* [DATA SUPPLIED]
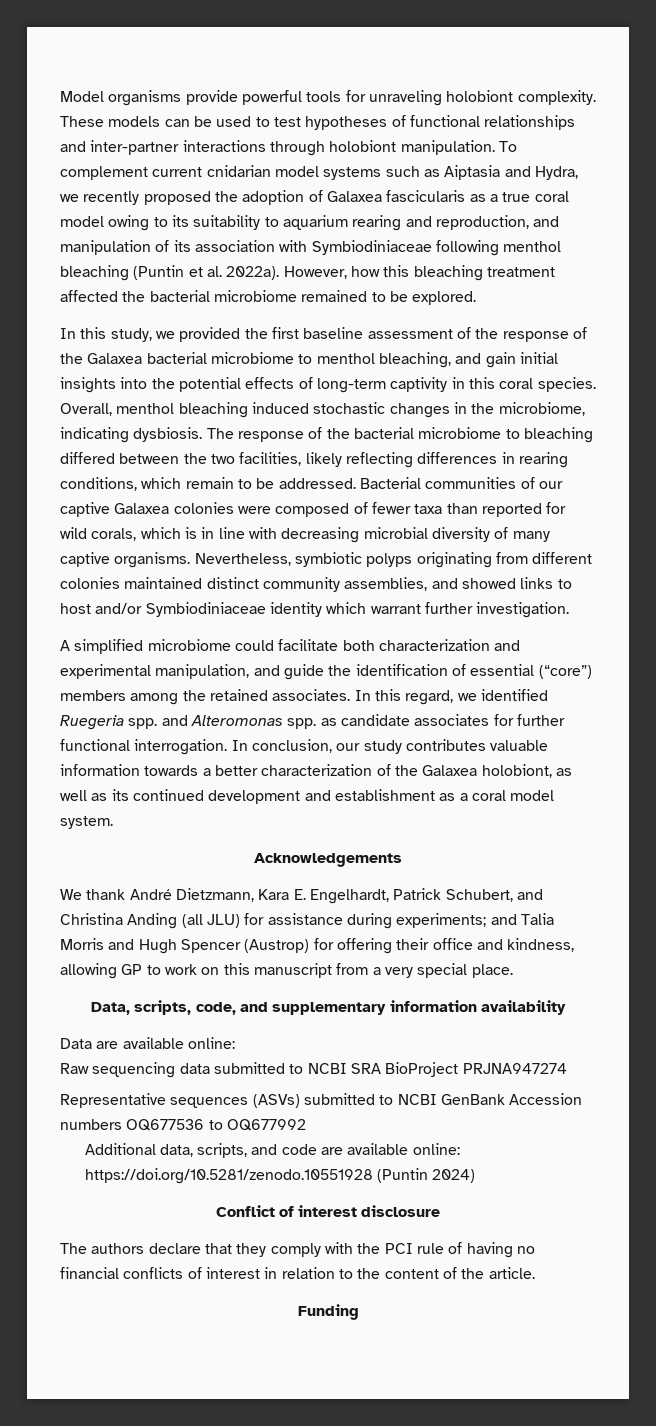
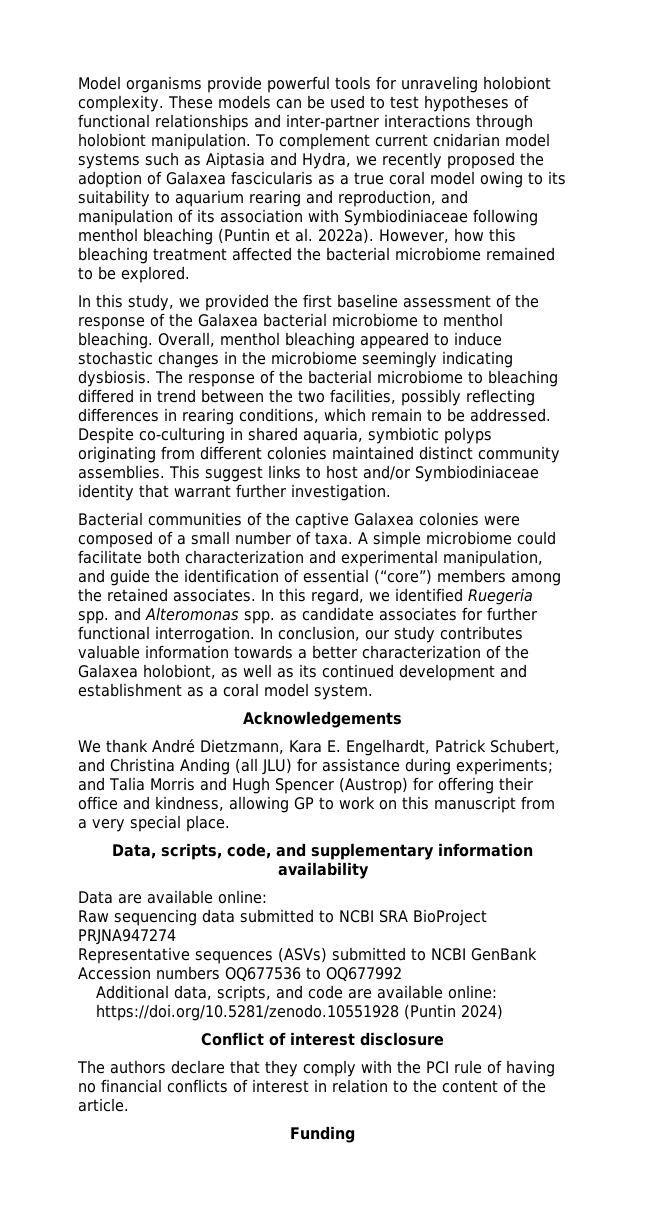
- In this study, we provided the first baseline assessment of the response of the Galaxea bacterial microbiome to menthol bleaching, and gain initial insights into the potential effects of long-term captivity in this coral species. Overall, menthol bleaching induced stochastic changes in the microbiome, indicating dysbiosis.
+ In this study, we provided the first baseline assessment of the response of the Galaxea bacterial microbiome to menthol bleaching. Overall, menthol bleaching appeared to induce stochastic changes in the microbiome seemingly indicating dysbiosis.
- The response of the bacterial microbiome to bleaching differed between the two facilities, likely reflecting differences in rearing conditions, which remain to be addressed.
+ The response of the bacterial microbiome to bleaching differed in trend between the two facilities, possibly reflecting differences in rearing conditions, which remain to be addressed.
- Bacterial communities of our captive Galaxea colonies were composed of fewer taxa than reported for wild corals, which is in line with decreasing microbial diversity of many captive organisms. Nevertheless, symbiotic polyps originating from different colonies maintained distinct community assemblies, and showed links to host and/or Symbiodiniaceae identity which warrant further investigation.
+ Despite co-culturing in shared aquaria, symbiotic polyps originating from different colonies maintained distinct community assemblies. This suggest links to host and/or Symbiodiniaceae identity that warrant further investigation.
- A simplified microbiome could facilitate both characterization and experimental manipulation, and guide the identification of essential (“core”) members among the retained associates.
+ Bacterial communities of the captive Galaxea colonies were composed of a small number of taxa. A simple microbiome could facilitate both characterization and experimental manipulation, and guide the identification of essential (“core”) members among the retained associates.

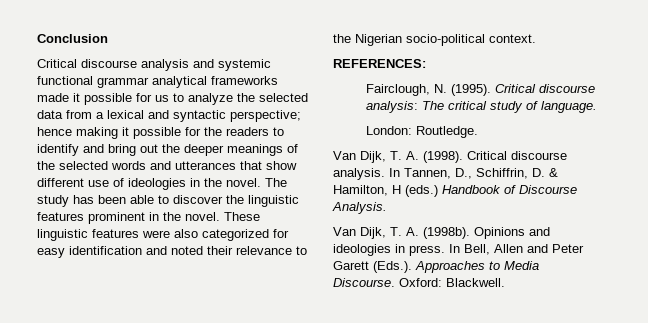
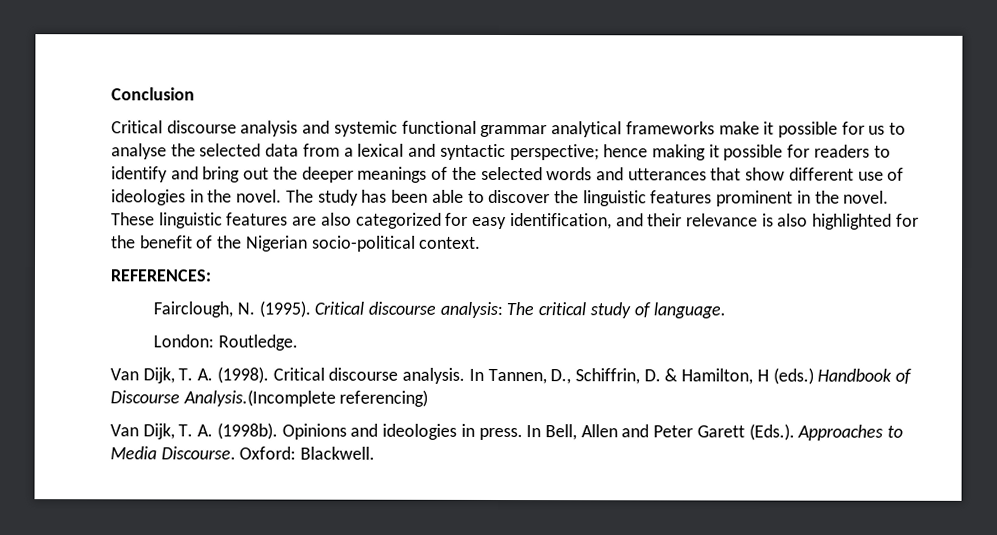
- Critical discourse analysis and systemic functional grammar analytical frameworks made it possible for us to analyze the selected data from a lexical and syntactic perspective; hence making it possible for the readers to identify and bring out the deeper meanings of the selected words and utterances that show different use of ideologies in the novel.
+ Critical discourse analysis and systemic functional grammar analytical frameworks make it possible for us to analyse the selected data from a lexical and syntactic perspective; hence making it possible for readers to identify and bring out the deeper meanings of the selected words and utterances that show different use of ideologies in the novel.
- These linguistic features were also categorized for easy identification and noted their relevance to the Nigerian socio-political context.
+ These linguistic features are also categorized for easy identification, and their relevance is also highlighted for the benefit of the Nigerian socio-political context.
- In Tannen, D., Schiffrin, D. & Hamilton, H (eds.) Handbook of Discourse Analysis.
+ In Tannen, D., Schiffrin, D. & Hamilton, H (eds.) Handbook of Discourse Analysis.(Incomplete referencing)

* [PROBLEM TO SOLVE]
Where a line above contains the word "meanings", copy that line.

* [PROBLEM SOLUTION]
- Critical discourse analysis and systemic functional grammar analytical frameworks made it possible for us to analyze the selected data from a lexical and syntactic perspective; hence making it possible for the readers to identify and bring out the deeper meanings of the selected words and utterances that show different use of ideologies in the novel.
+ Critical discourse analysis and systemic functional grammar analytical frameworks make it possible for us to analyse the selected data from a lexical and syntactic perspective; hence making it possible for readers to identify and bring out the deeper meanings of the selected words and utterances that show different use of ideologies in the novel.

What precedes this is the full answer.